Titel: Bremisches Hochschulgesetz (BremHG)
Normgeber: Bremen
Amtliche Abkürzung: BremHG
Gliederungs-Nr.: 221-a-1
Normtyp: Gesetz

(1) Die Hochschulen nehmen die Wirtschafts- und Personalverwaltung als staatliche Angelegenheiten wahr. Das sind:

  1. 1.
    die Bewirtschaftung der den Hochschulen zugewiesenen Haushaltsmittel,
  2. 2.
    das Gebühren-, Kassen- und Rechnungswesen,
  3. 3.
    die Verwaltung des den Hochschulen zur Verfügung gestellten Vermögens, insbesondere der Grundstücke und Einrichtungen,
  4. 4.
    Bau- und Beschaffungsangelegenheiten, soweit sie der Hochschule nicht durch Ziel- und Leistungsvereinbarung übertragen sind,
  5. 5.
    die Personalangelegenheiten im Rahmen der ihr übertragenen Zuständigkeiten.

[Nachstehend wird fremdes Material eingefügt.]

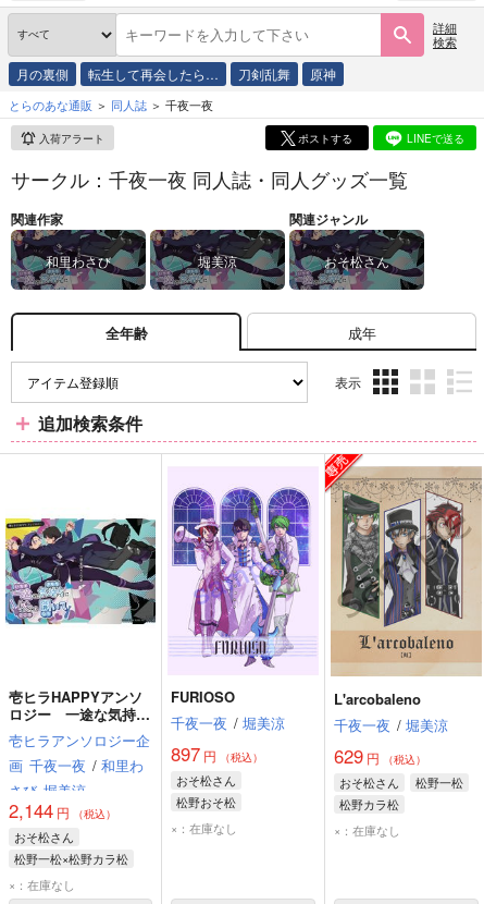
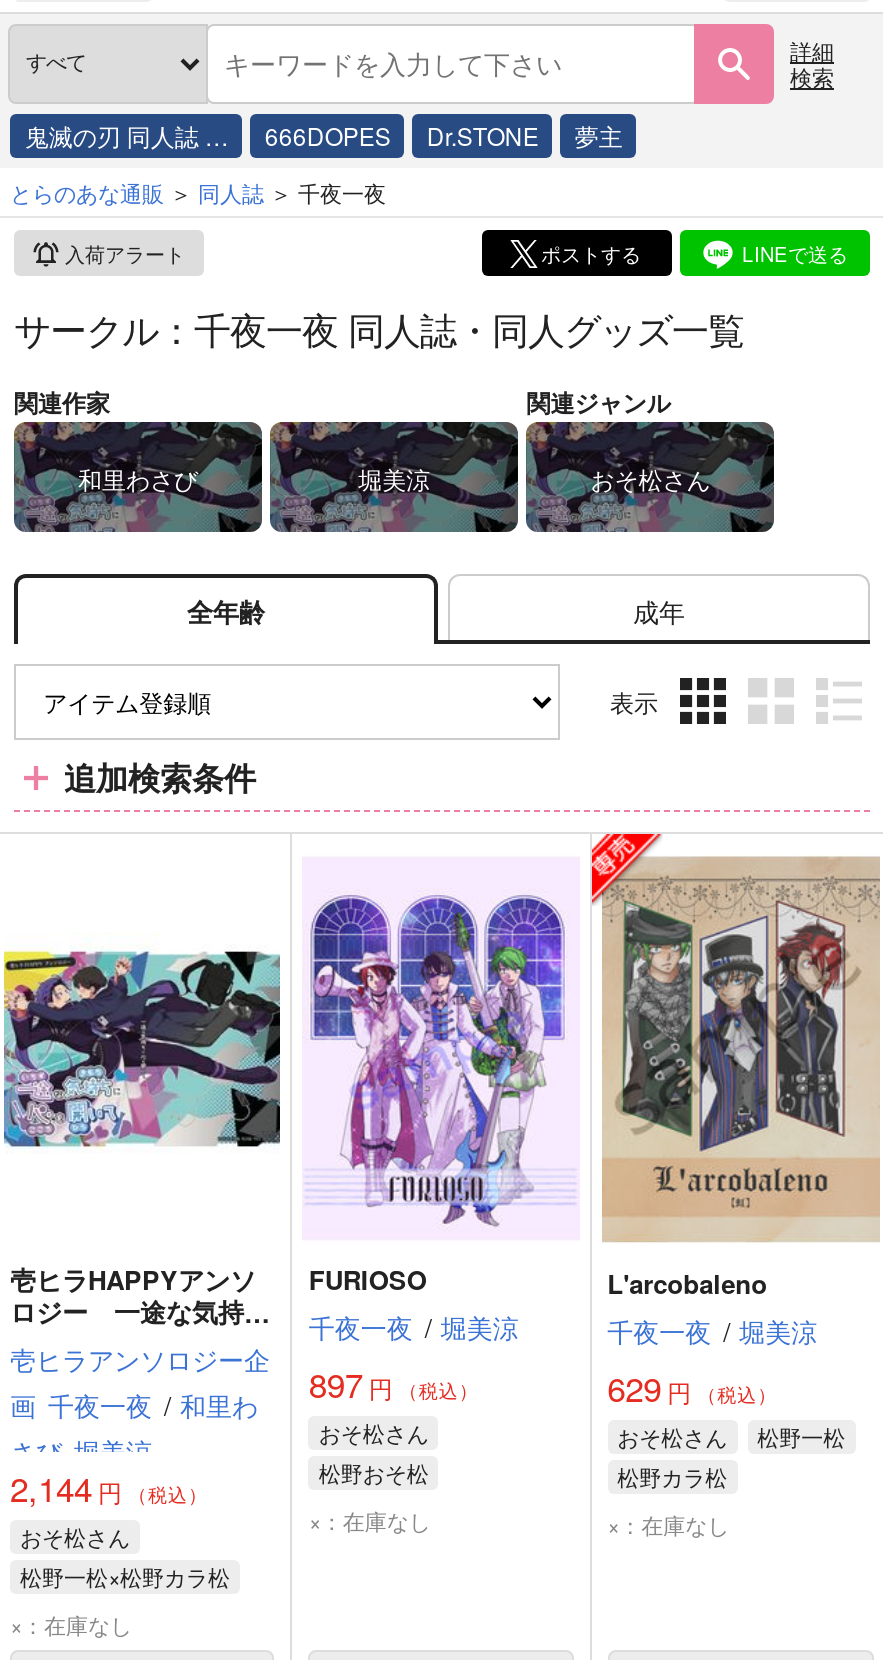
[17,64,337,83] 月の裏側 | 転生して再会したら… | 刀剣乱舞 | 原神 -> [25,118,623,152] 鬼滅の刃 同人誌 … | 666DOPES | Dr.STONE | 夢主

(2) Zu den von den Hochschulen wahrzunehmenden staatlichen Angelegenheiten gehören ferner der Hochschule übertragene Aufgaben

  1. 1.
    bei der Ermittlung der Ausbildungskapazität und im Rahmen des Verfahrens bei der Anordnung von Zulassungsbeschränkungen,
  2. 2.
    bei der Vergabe von Studienplätzen nach der Anordnung von Zulassungsbeschränkungen,
  3. 3.
    bei der Durchführung von angegliederten Bildungsgängen und dualen Studienangeboten nach § 4 Abs. 12,
  4. 4.
    bei der Durchführung und Abnahme von Staatsprüfungen.

(3) Die Senatorin für Wissenschaft, Gesundheit und Verbraucherschutz kann den Hochschulen weitere staatliche Angelegenheiten, die mit den in § 4 genannten Aufgaben zusammenhängen, mit ihrer Zustimmung übertragen.

(4) In staatlichen Angelegenheiten sind die staatlichen Vorschriften anzuwenden. Die Hochschulen unterliegen der Fach- und Rechtsaufsicht der Senatorin für Wissenschaft, Gesundheit und Verbraucherschutz gemäß § 111.